L’Alaska, séparée de la Russie uniquement par le détroit de Béring, est un choix qui permet évidemment de ne pas avoir à se poser la question de savoir quels pays l’avion d’un président russe pourrait survoler. Inculpé par la Cour pénale internationale, la destination éloignée dans une ville peu connue permet aussi, selon certains observateurs, d’assurer plus facilement la sécurité et de limiter drastiquement la possibilité de manifestations.
Dans le détroit de Béring, deux îles se font face. La grande Diomède, à l’ouest, est russe ; la petite Diomède, habitée par quelques dizaines de personnes, est américaine. Moins de quatre kilomètres les séparent. Depuis des années, l’armée américaine annonce intercepter régulièrement des avions russes s’approchant un peu trop de son espace aérien dans la région. Mais la Russie n’est pas intéressée par une reprise de l’Alaska, où « il fait froid aussi », avait ironisé Vladimir Poutine en 2014.

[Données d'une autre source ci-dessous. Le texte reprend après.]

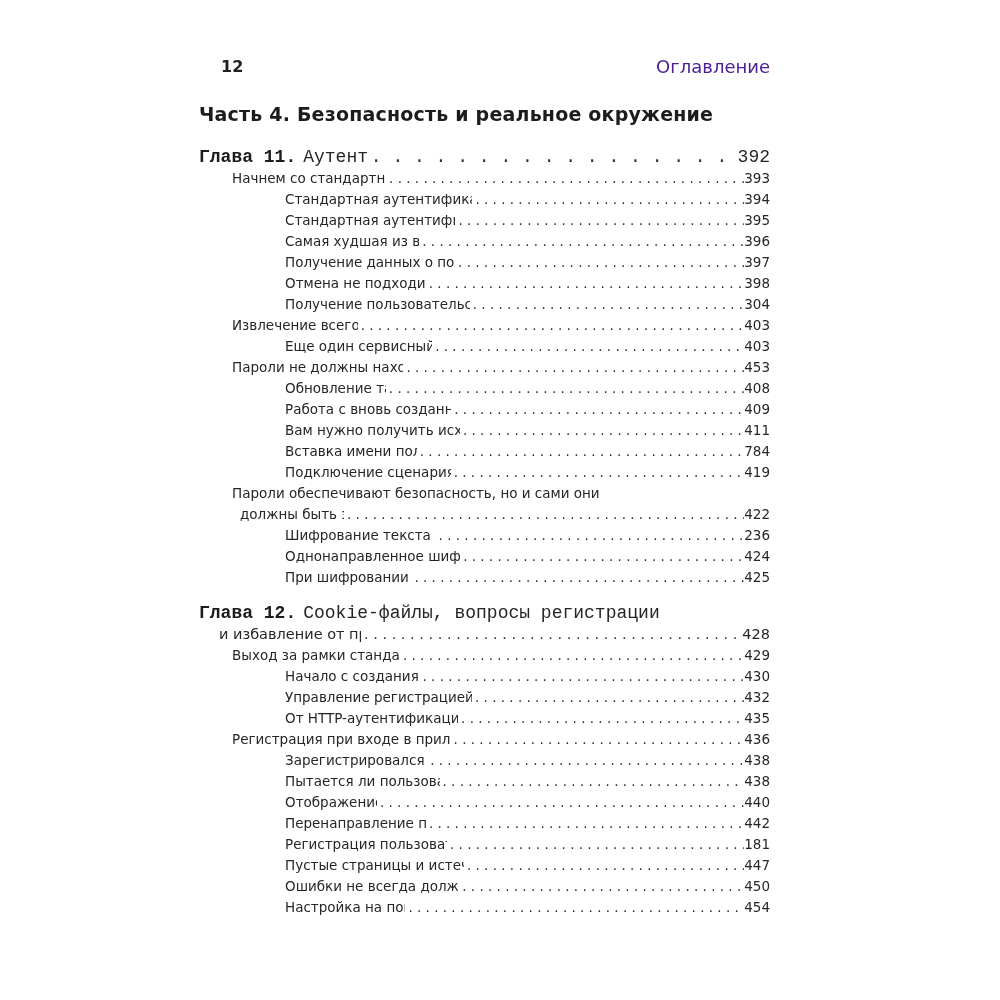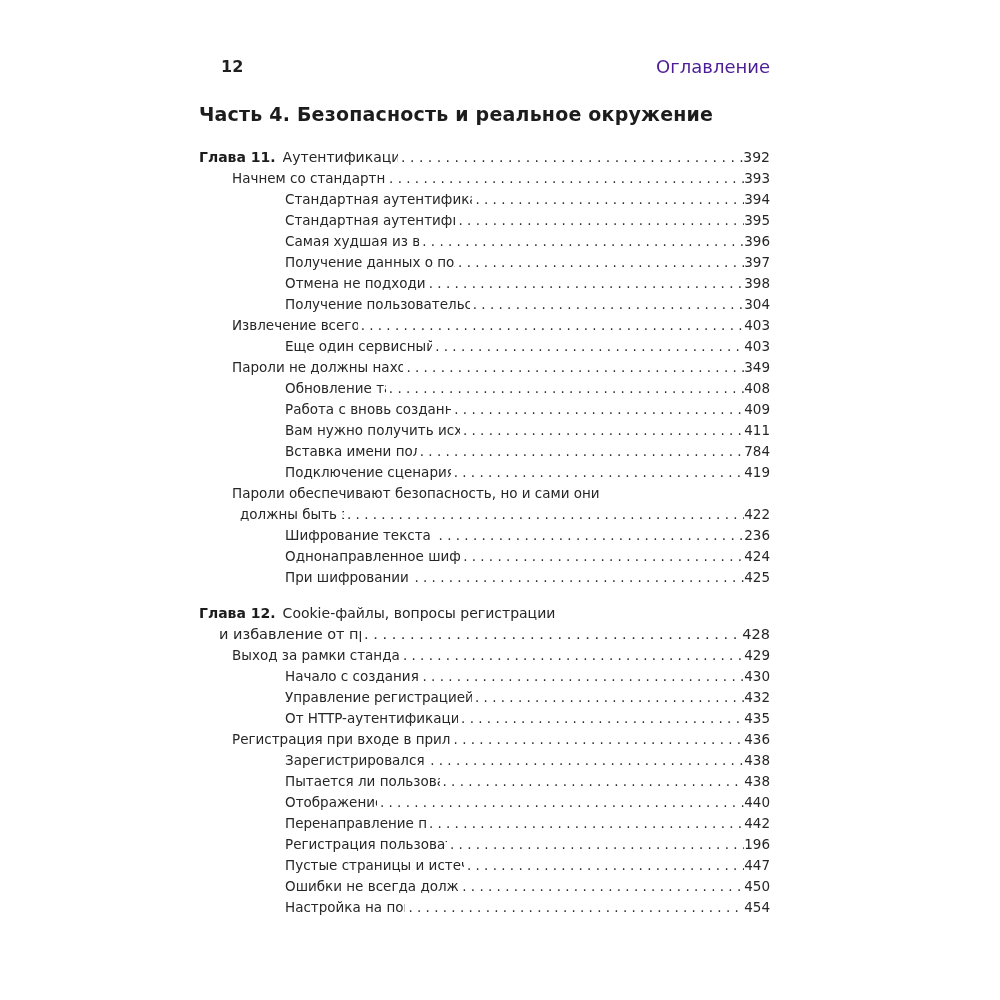--- a/index.html
+++ b/index.html
@@ -60,7 +60,7 @@
       white-space: nowrap;
       color: #262626;
     }
-    .row.lvl0 { font-size: 14px; }
+    .row.lvl0 { font-size: 18px; font-family: Liberation Mono, monospace; }
     .row.lvl0 .label {
       font-weight: bold;
       margin-right: 7px;

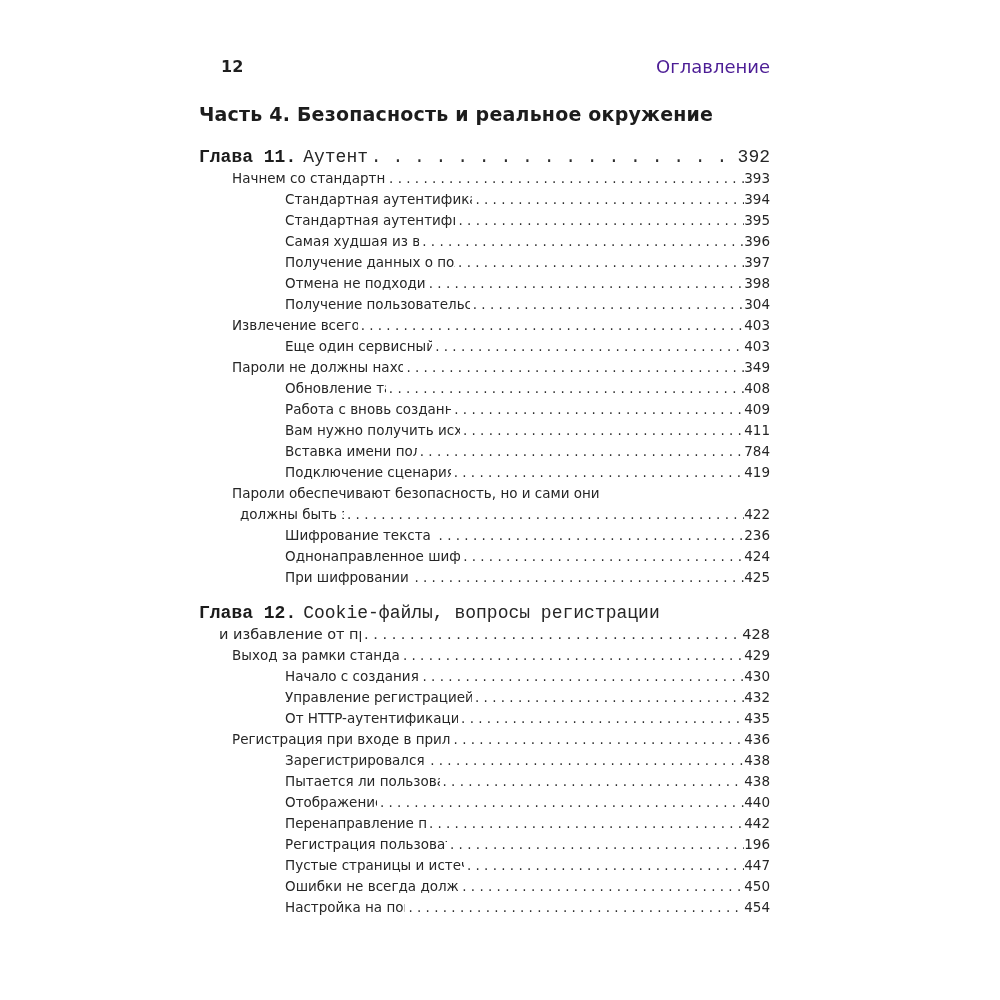--- a/index.html
+++ b/index.html
@@ -158,7 +158,7 @@
       <div class="row lvl1">
         <span class="t">Пароли не должны находиться в сценариях PHP</span>
         <span class="dots"></span>
-        <span class="pg">349</span>
+        <span class="pg">453</span>
       </div>
       <div class="row lvl2">
         <span class="t">Обновление таблицы users</span>

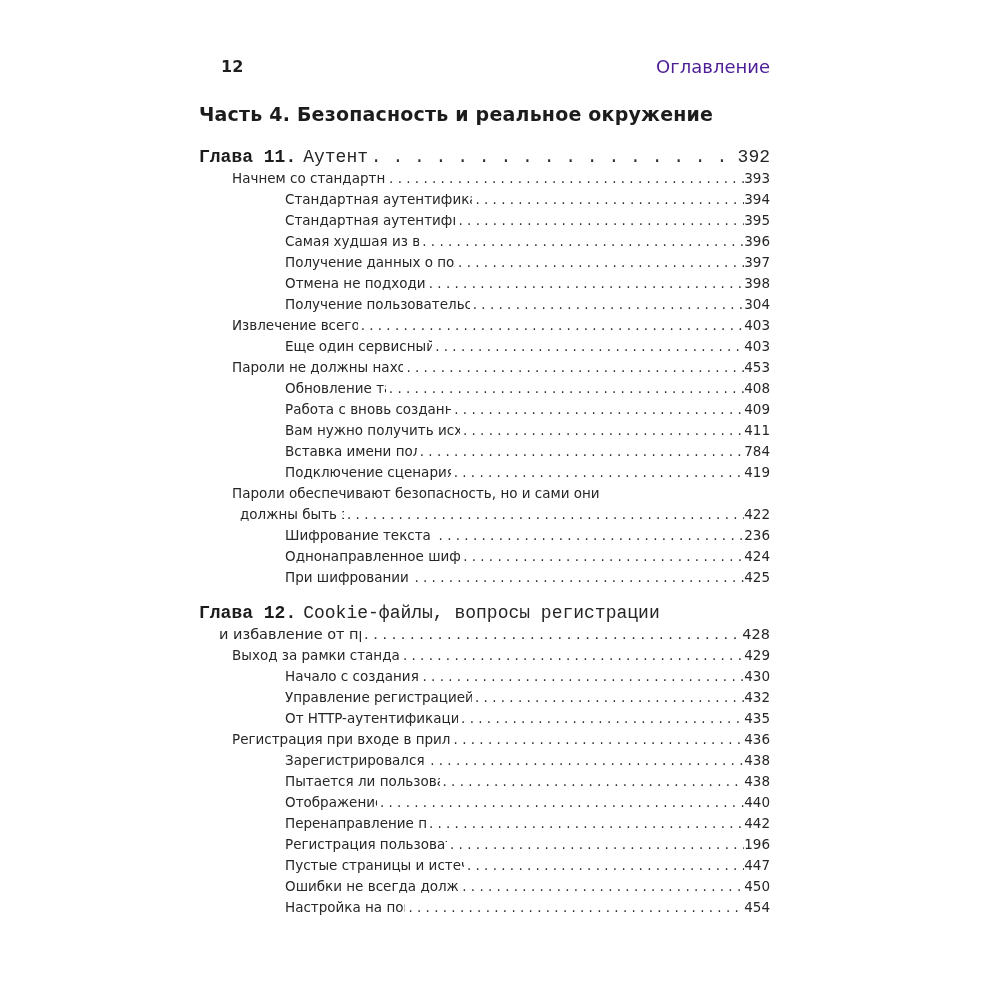--- a/index.html
+++ b/index.html
@@ -266,7 +266,7 @@
       <div class="row lvl2">
         <span class="t">Регистрация пользователя при входе в приложение</span>
         <span class="dots"></span>
-        <span class="pg">196</span>
+        <span class="pg">181</span>
       </div>
       <div class="row lvl2">
         <span class="t">Пустые страницы и истечение срока действия cookie-файлов</span>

Un lien historique entre la Russie et les États-Unis
Mais le choix de l’Alaska a aussi un sens historique et symbolique des liens entre les deux pays. C’est pour la Russie des tsars que le Danois Vitus Béring découvre au XVIIIe siècle le détroit séparant l’Asie des Amériques, qui porte désormais son nom, et révèle à l’Occident l’existence de l’Alaska. En 1867, Moscou vend à Washington le territoire pour 7,2 millions de dollars, un achat critiqué à l’époque. L’Alaska n’est cependant devenu un État américain à part entière qu’en 1959, mais a été une route de liaison pour la coopération militaire après 1941 et l’entrée en guerre de l’URSS pendant la Seconde Guerre mondiale.
Le territoire est encore parsemé d’églises orthodoxes, implantées dès la création de la Compagnie russe d’Amérique, et elles demeurent l’un des principaux héritages de l’histoire russe sur le territoire. Plus de 35 églises historiques, dont certaines avec les coupoles typiques de l’architecture orthodoxe, parsèment les côtes d’Alaska, selon une association qui vise à les protéger. Le diocèse orthodoxe de l’État se présente comme le plus vieux d’Amérique du Nord et comprend même un séminaire, installé sur l’île de Kodiak.
Enfin, ce choix vanté par le Kremlin comme un choix de proximité pourrait encore la renforcer. L’Arctique, qui baigne le nord de cette région, est présentée à l’envi par la Russie comme une promesse de coopération fructueuse entre la Russie et les États-Unis.